Supplier 3 (turkey tail extract) — cadmium 0.42 µg/g. Above the 0.3 µg/g typical but below the 0.5 µg/g max. Asked for substrate provenance: they had switched a section of their operation to a new substrate vendor in late 2025. We've put their product on hold pending a re-test on a batch that's confirmed back to the original substrate source.

Supplier 5 (chaga wild-harvest) — cadmium 0.51 µg/g, arsenic 2.1 µg/g (total). Both above the typical, cadmium just above the max. Wild-harvested chaga is well-known for variability — birch trees pull soil metals into their wood, the conk concentrates further. We've removed them from the supply chain entirely until they can demonstrate consistent compliance over multiple lots, which for wild-harvest is a hard ask.

Why this matters even at low numbers

0.4 µg/g of cadmium sounds vanishingly small. Worth doing the dose math.

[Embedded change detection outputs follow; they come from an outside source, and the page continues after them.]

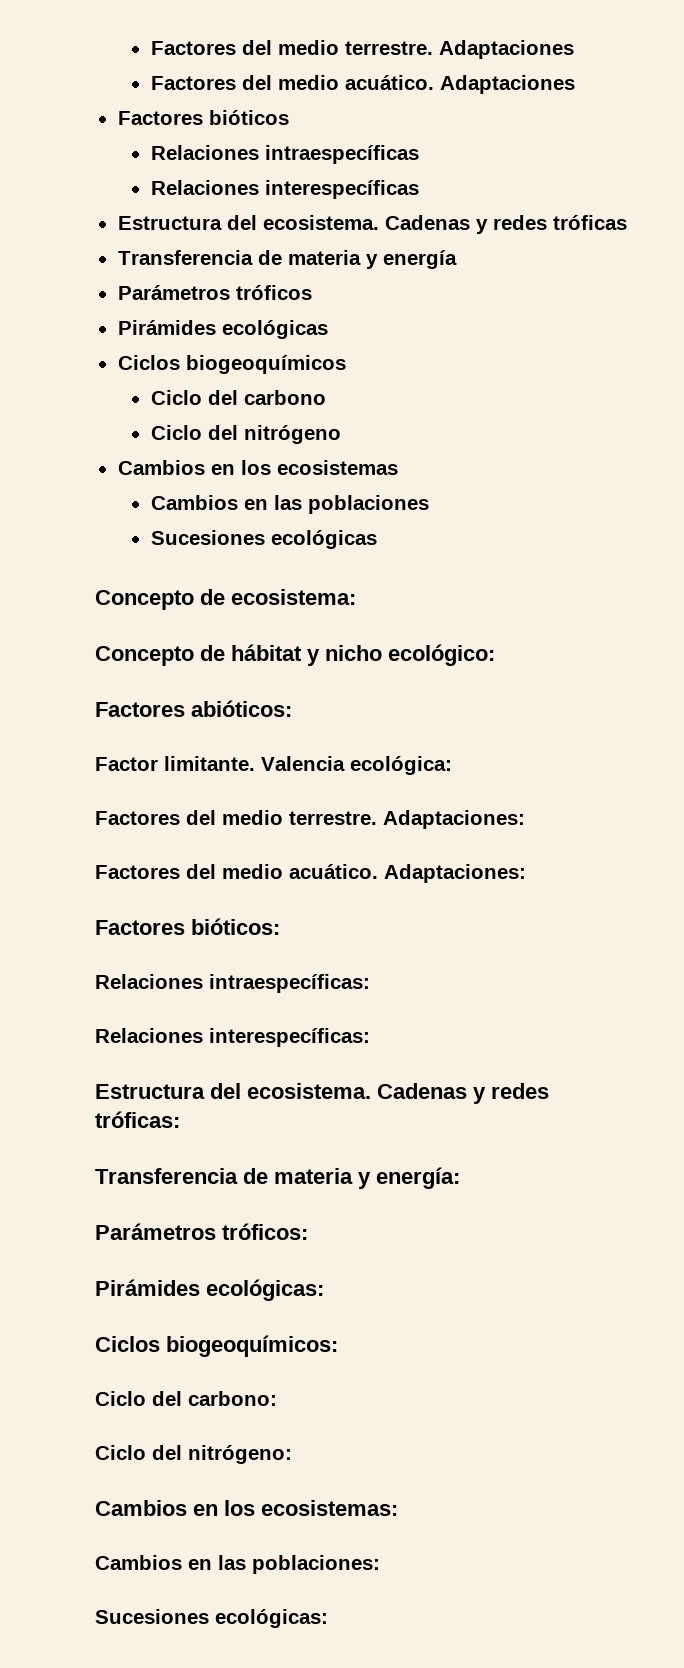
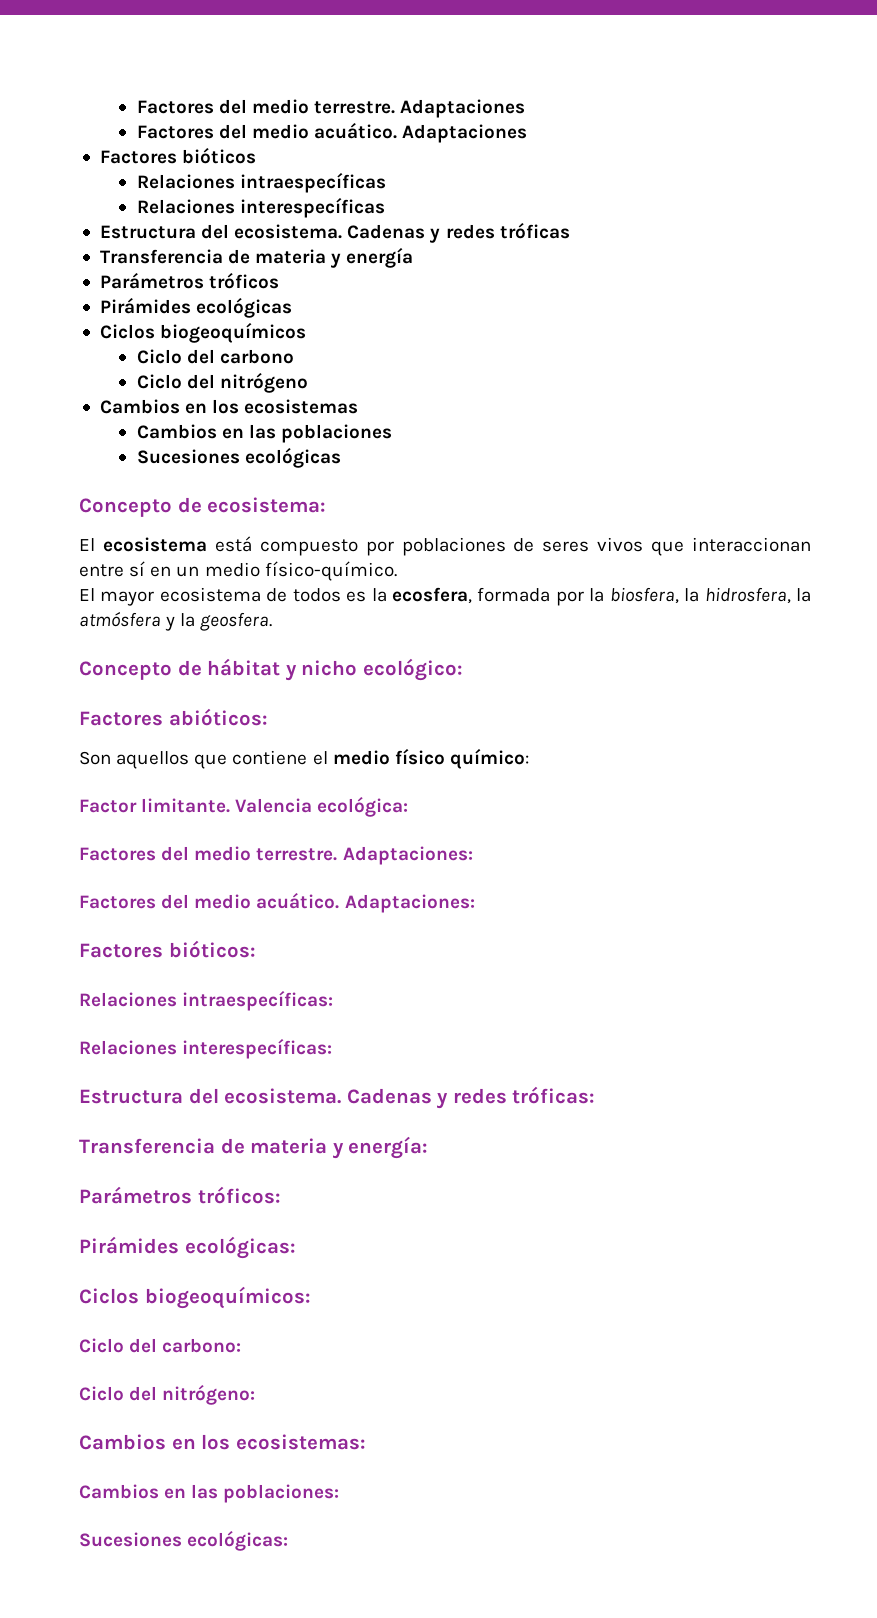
(356, 597) none -> [79,536,811,556] [79,561,397,581] [79,587,812,606] [79,611,273,631] // El ecosistema está compuesto por poblaciones de seres vivos que interaccionan entre sí en un medio físico-químico. // El mayor ecosistema de todos es la ecosfera, formada por la biosfera, la hidrosfera, la atmósfera y la geosfera.
(292, 708) none -> [79,749,529,769] // Son aquellos que contiene el medio físico químico:

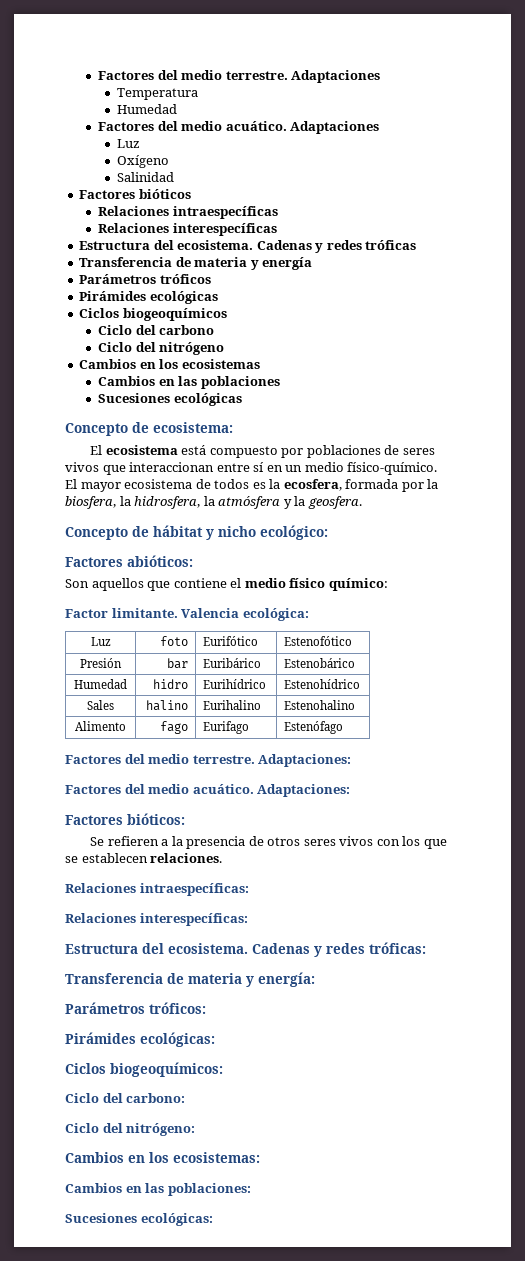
(526, 108) none -> [116,88,198,100] [116,104,177,114] // Temperatura // Humedad
(528, 133) none -> [116,139,140,148] [116,155,169,168] [116,172,174,182] // Luz // Oxígeno // Salinidad
(409, 807) none -> [90,637,111,646] [159,636,188,646] [203,636,259,646] [284,636,353,646] [80,658,122,668] [166,658,188,669] [203,658,262,668] [284,658,356,668] [74,679,127,689] [152,679,188,689] [203,679,267,689] [284,679,361,689] [87,700,114,710] [145,700,188,711] [203,700,262,710] [284,700,356,710] [75,721,126,731] [159,721,188,734] [203,721,250,734] [284,721,344,734] // Luz | foto | Eurifótico | Estenofótico // Presión | bar | Euribárico | Estenobárico // Humedad | hidro | Eurihídrico | Estenohídrico // Sales | halino | Eurihalino | Estenohalino // Alimento | fago | Eurifago | Estenófago
(256, 949) none -> [90,836,447,849] [65,853,223,863] // Se refieren a la presencia de otros seres vivos con los que se establecen relaciones.

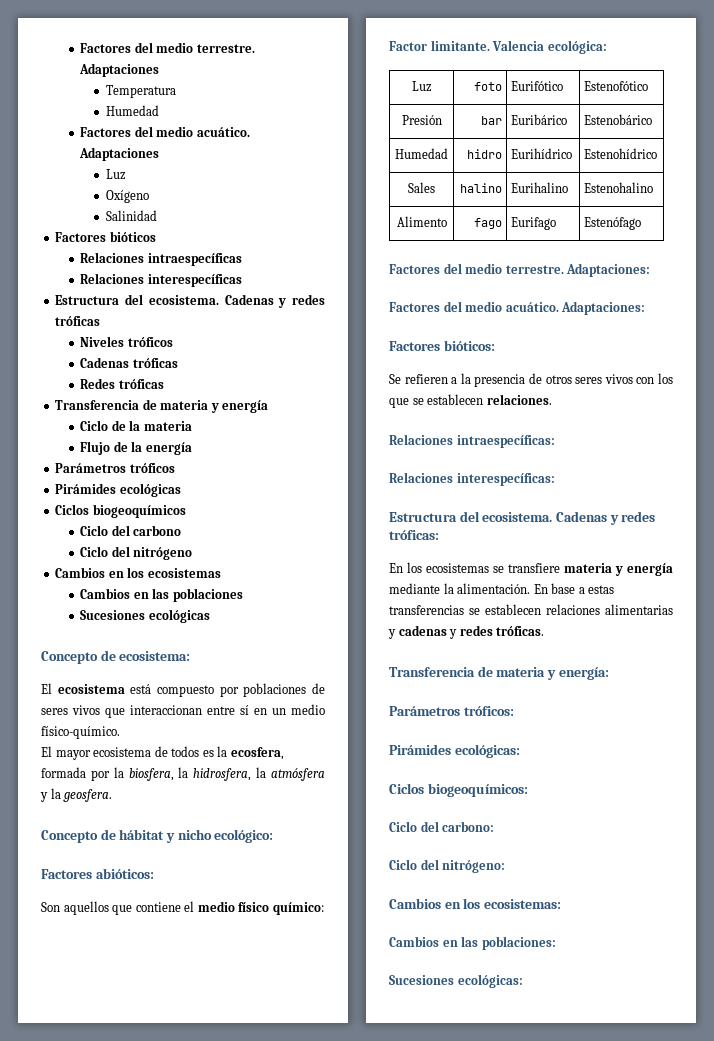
(417, 245) none -> [80,336,173,347] [80,357,178,368] [80,378,164,389] // Niveles tróficos // Cadenas tróficas // Redes tróficas
(313, 263) none -> [80,420,192,431] [80,441,192,455] // Ciclo de la materia // Flujo de la energía
(426, 948) none -> [389,562,673,576] [389,583,615,594] [389,604,673,615] [388,625,545,639] // En los ecosistemas se transfiere materia y energía mediante la alimentación. En base a estas transferencias se establecen relaciones alimentarias y cadenas y redes tróficas.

A typical chaga supplement dose is 1-2 grams per day. At 0.5 µg/g cadmium that's 0.5-1.0 µg/day cadmium intake from the supplement. The EPA reference oral dose for cadmium is 1.0 µg/kg/day for water and 5.0 µg/kg/day for food — so for a 70 kg adult, the supplement alone would be 1-2% of the food RfD. Not catastrophic in isolation.

But: most consumers taking a chaga supplement are also eating food. And cadmium has a 10-30 year biological half-life. Chronic exposure compounds. The job of the supply chain isn't to stay below an acute toxicity threshold; it's to keep cumulative exposure as low as reasonably achievable, especially for a daily supplement someone might take for years.

This is why we screen quarterly, why we use the tighter "typical" spec, and why two failures out of six this quarter is the reason we screen at all. Two suppliers caught means two lots of consumer product never shipped under the OMGX label. That's the entire point of the program.